In 1993 he dealt intensively with the possible influence of Buddhist ideas on some currents in Judaism . He saw a possible connection point in the monastic community of therapists in Alexandria (Egypt), which was established there by Jewish hermits from the beginning of the 1st century BC. Existed until the beginning of the Christian era in the 1st century AD. This community was reported by Philo of Alexandria , who lived in the first half of the 1st century AD. Philo described the therapists in De Vita contemplativa .

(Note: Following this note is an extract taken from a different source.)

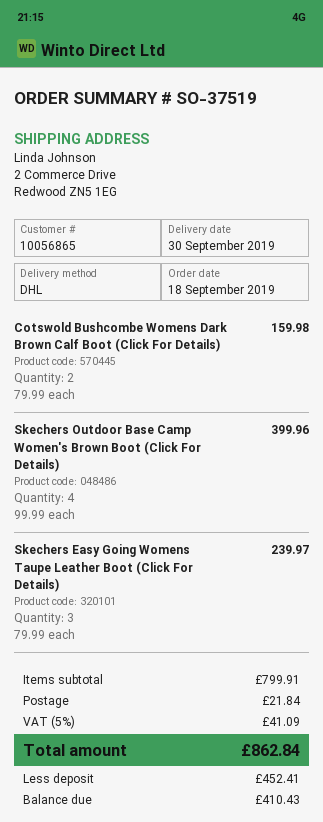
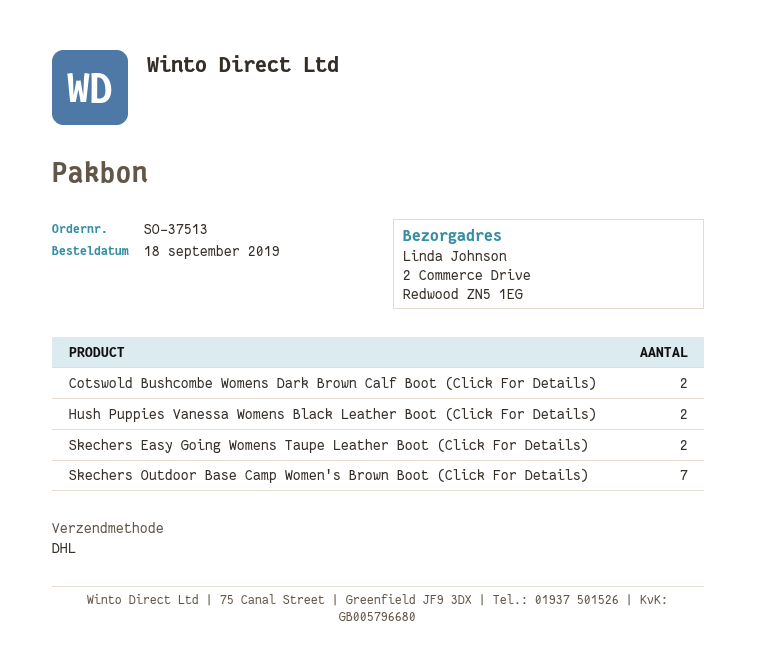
order number: SO-37519 -> SO-37513
Skechers Outdoor Base Camp Women's Brown Boot (Click For Details): 4 -> 7
Skechers Easy Going Womens Taupe Leather Boot (Click For Details): 3 -> 2
Hush Puppies Vanessa Womens Black Leather Boot (Click For Details): none -> 2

Under Ptolemy II Philadelphus , he was in contact with King Ashoka , Alexandria experienced a strong boom. For the Ptolemies there was a great interest in an exchange of goods with the Indian subcontinent. In the process, not only the land route but, to a greater extent, the sea route across the Red Sea to the mouth of the Indus and on to southern India developed significantly. According to Thundy, the term θεραπευτής for the grouping of therapists, according to his hypothesis , goes back to the Sanskrit word " Theravada " ( Sanskrit स्थविरवाद sthaviravāda "the teaching [ vāda ] of the ancients [ thera ]"). By language change the Indian word with is consonant "ʊ" and "ð" by Grimm's been converted into a Greek "π" and "τ". He sees evidence of this, among other things, in the fact that with Clemens von Alexandria , a Greek theologian and church writer , “ Buddha ” always appears in the spelling “Boutta” ( Βοττα ).

Fonts (selection)

  • Buddha and Christ: Nativity Stories and Indian Traditions. Brill, Leiden 1993, ISBN 90-04-09741-4
  • Religions in dialogue: East and West meet. University Press of America, Lanham [Md.] 1985.
  • Holy Mary Magdalene: Old and New. Createspace Independent Publishing Platform, 2016
  • Rabbouni by Mary Magdalene: Misreading. CreateSpace Independent Publishing Platform, 2016
  • The Trial of Jesus and His Death on the Cross. CreateSpace Independent Publishing Platform, 2015
  • Contact between early Christianity and Buddhism in the gnostic milieu. 1987

Web links

  • Zacharias P. Thundy: The Temptation of Buddha / Christ and the Fourth Gospel. ( [2] on academia.edu)

Individual evidence

  1. Zacharias Pontian Thundy educator author ( [1] on prabook.com)
  2. Richard von Garbe : India and Christianity. Tübingen 1914; Reprint: VDM, Saarbrücken 2007, ISBN 978-3-8364-2193-5 .
  3. Michael von Brück , Whalen Lai : Buddhism and Christianity. History, confrontation, dialogue. CH Beck, Munich 1997, ISBN 3-406-42646-8 , pp. 713-714, footnote 56.
  4. Zacharias P. Thundy: Buddha and Christ: Nativity Stories and Indian Traditions. Brill, Leiden 1993, ISBN 90-04-09741-4 , pp. 206-208; 245 (books.google.de)
  5. Heinz Gerster : Budjas Buddhists. Ways and Worlds of Early Buddhism. Elster, Zurich 2015, ISBN 978-3-906065-33-5 , pp. 26–28
  6. ^ "Theravada" (teaching of the elders), also known as the southern tradition, traces its roots back to the community of elders (Sthavirada). They only accepted the Tripitaka (three baskets of discourses preserved in the form of the Pali canon ) as the legal basis. In Theravada the goal is to become an arhat (worthy one). An arhat is someone who has attained enlightenment ( bodhi ) and is no longer reborn through attaining nirvana . In early Buddhism no distinction is made between the Buddha's enlightenment and the enlightenment of his disciples.